Thank you for the additional reply
@jmcc, although I feel a number of your arguments seem to overlook that the W3Techs is
not a sample based approach.
- You say "It is not a good sample and far from random. " Of course the Alexa 10M used as the starting point (not the final selection) by the W3Techs is not random (it is after all the 10M most visited websites). W3Techs does not use a sample approach. It is not logical to argue it is poor sampling when it is not a sample based approach!
- You say "Web usage is generally expressed as a percentage of domain names in the TLD" That is only by those who are using a sample approach since they need to correct their data to project to the entire set had they been able to sample it all. It is not relevant to the W3Techs approach, since it is not a sample approach. They (and I in using their data) always stressed that it was based on the most popular sites. I did note in my writeup that might bias the data for some TLDs (I suspect mainly against new and newly popular extensions).
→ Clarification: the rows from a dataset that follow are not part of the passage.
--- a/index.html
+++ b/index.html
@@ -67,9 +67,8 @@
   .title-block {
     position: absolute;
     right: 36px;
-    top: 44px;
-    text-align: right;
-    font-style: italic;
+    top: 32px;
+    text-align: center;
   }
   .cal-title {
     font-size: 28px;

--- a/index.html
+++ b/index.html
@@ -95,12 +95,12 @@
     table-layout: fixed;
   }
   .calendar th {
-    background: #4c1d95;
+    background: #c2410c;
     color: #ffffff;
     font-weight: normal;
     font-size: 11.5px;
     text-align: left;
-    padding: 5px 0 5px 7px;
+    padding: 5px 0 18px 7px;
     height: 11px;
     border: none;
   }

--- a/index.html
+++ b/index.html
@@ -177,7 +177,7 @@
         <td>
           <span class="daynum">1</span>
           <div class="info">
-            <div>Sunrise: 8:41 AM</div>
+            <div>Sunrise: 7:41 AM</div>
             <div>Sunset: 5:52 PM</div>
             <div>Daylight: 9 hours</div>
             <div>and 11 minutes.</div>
- I totally accept, and always have, that there are arguments for and against each off the two approaches (sampling vs major website analysis). A most visited websites approach emphasizes those sites with a lot of traffic, whereas by sampling it is possible that a hugely important website is not sampled and data could be skewed as a result, despite the attempted correction factors. Public opinion polls are sampling based, and there have been famous cases where their predictions have been very wrong. On the other hand, the Alexa 10M, or any similar, list could, and probably at least occasionally is, skewed by attempts to make a few sites more popular than they genuinely are. This is partly mitigated by the fact that W3Techs don't use the actual ranking, just the list as a starting point, and they do adjust it for things like redirect traffic and subdomains. The sampling approach is more resource intensive (at least if the sample is large) and the task of sorting out how to do the adjustments (you have given us some idea of the correction complexity in your comments). I think there is no simple answer as to which is better (probably some combination using data from both is best).
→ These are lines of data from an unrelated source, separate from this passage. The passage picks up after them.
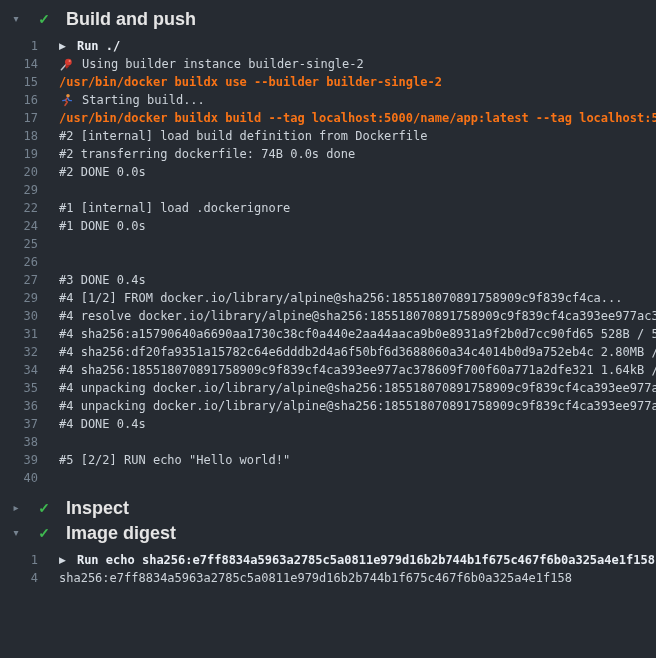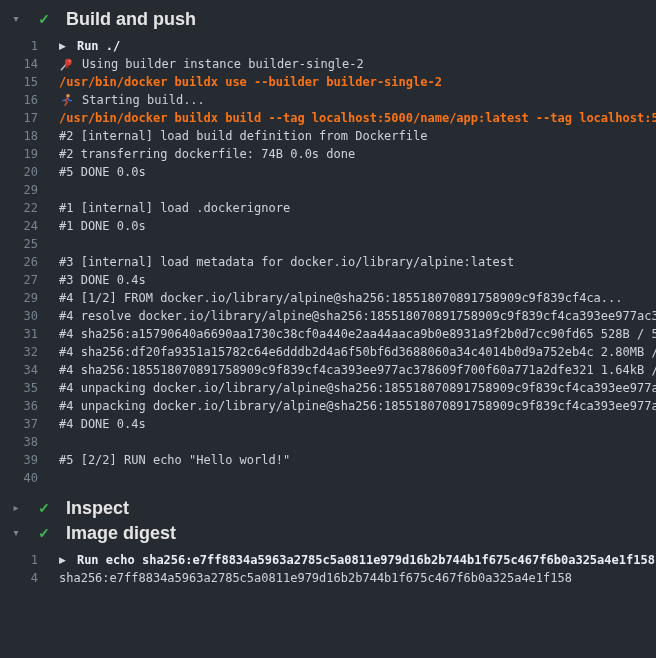--- a/index.html
+++ b/index.html
@@ -83,7 +83,7 @@
         <div class="log-line style-command"><span class="line-number">17</span><span class="line-content"><span class="txt">/usr/bin/docker buildx build --tag localhost:5000/name/app:latest --tag localhost:500</span></span></div>
         <div class="log-line style-normal"><span class="line-number">18</span><span class="line-content"><span class="txt">#2 [internal] load build definition from Dockerfile</span></span></div>
         <div class="log-line style-normal"><span class="line-number">19</span><span class="line-content"><span class="txt">#2 transferring dockerfile: 74B 0.0s done</span></span></div>
-        <div class="log-line style-normal"><span class="line-number">20</span><span class="line-content"><span class="txt">#5 DONE 0.0s</span></span></div>
+        <div class="log-line style-normal"><span class="line-number">20</span><span class="line-content"><span class="txt">#2 DONE 0.0s</span></span></div>
         <div class="log-line style-normal"><span class="line-number">29</span><span class="line-content"><span class="txt"></span></span></div>
         <div class="log-line style-normal"><span class="line-number">22</span><span class="line-content"><span class="txt">#1 [internal] load .dockerignore</span></span></div>
         <div class="log-line style-normal"><span class="line-number">24</span><span class="line-content"><span class="txt">#1 DONE 0.0s</span></span></div>

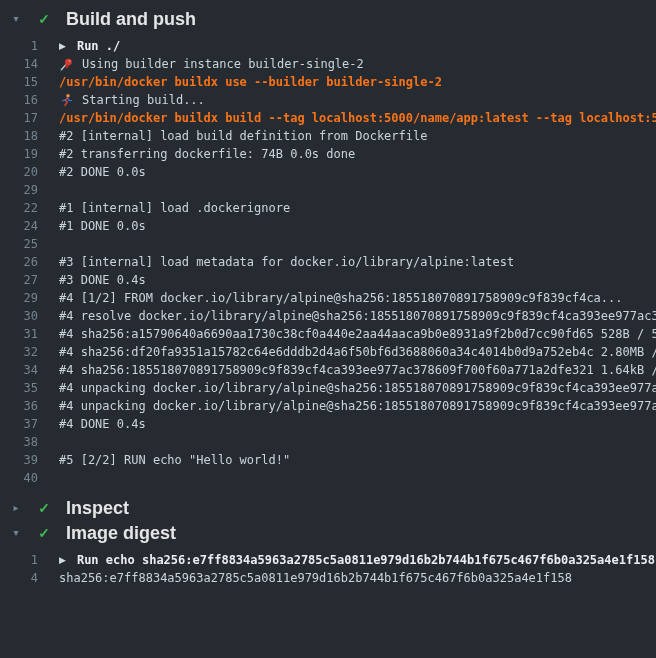--- a/index.html
+++ b/index.html
@@ -88,7 +88,7 @@
         <div class="log-line style-normal"><span class="line-number">22</span><span class="line-content"><span class="txt">#1 [internal] load .dockerignore</span></span></div>
         <div class="log-line style-normal"><span class="line-number">24</span><span class="line-content"><span class="txt">#1 DONE 0.0s</span></span></div>
         <div class="log-line style-normal"><span class="line-number">25</span><span class="line-content"><span class="txt"></span></span></div>
-        <div class="log-line style-normal"><span class="line-number">26</span><span class="line-content"><span class="txt">#3 [internal] load metadata for docker.io/library/alpine:latest</span></span></div>
+        <div class="log-line style-normal"><span class="line-number">26</span></div>
         <div class="log-line style-normal"><span class="line-number">27</span><span class="line-content"><span class="txt">#3 DONE 0.4s</span></span></div>
         <div class="log-line style-normal"><span class="line-number">29</span><span class="line-content"><span class="txt">#4 [1/2] FROM docker.io/library/alpine@sha256:185518070891758909c9f839cf4ca...</span></span></div>
         <div class="log-line style-normal"><span class="line-number">30</span><span class="line-content"><span class="txt">#4 resolve docker.io/library/alpine@sha256:185518070891758909c9f839cf4ca393ee977ac37</span></span></div>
I am not arguing that you should abandon your sample and correction based approach. Not at all. As in all big debates, I totally accept that each approach has virtues. No data set is perfect.
I do however feel comfortable with using the W3Tech data. I pointed out earlier that their data is widely used (top 1000 of all global websites). I also, just now, checked how often their data is used in professional circles. I realize there will be occasional duplication, but a quick check on Google Scholar, shows that
W3Techs is cited in just over 2500 scientific papers and studies. Obviously the W3Tech dataset is complex, covering many factors and simple web use is not the only or major use, but the fact that their data is so widely used by computer science and public policy professionals is encouraging, at least to me.
I continue to feel that the W3Tech data can inform temporal studies of website use in different TLDs. I accept that you strongly feel that a sample based approach is the only, or at least the best, way to collect the data. I don't think we will settle the debate at NPs, and I don't plan to invest additional effort in detailed responses on this topic, as I think what needed to be stressed we have said.
Should you know of freely available web site use data, with clear methodology stated, that covers most TLDs, and that has at least 5+ years of results is available, I, and I am sure others, would welcome a link.
Thank you for the length, and tone, of your last two replies (the first one, not so much
).
Have a good day.
Bob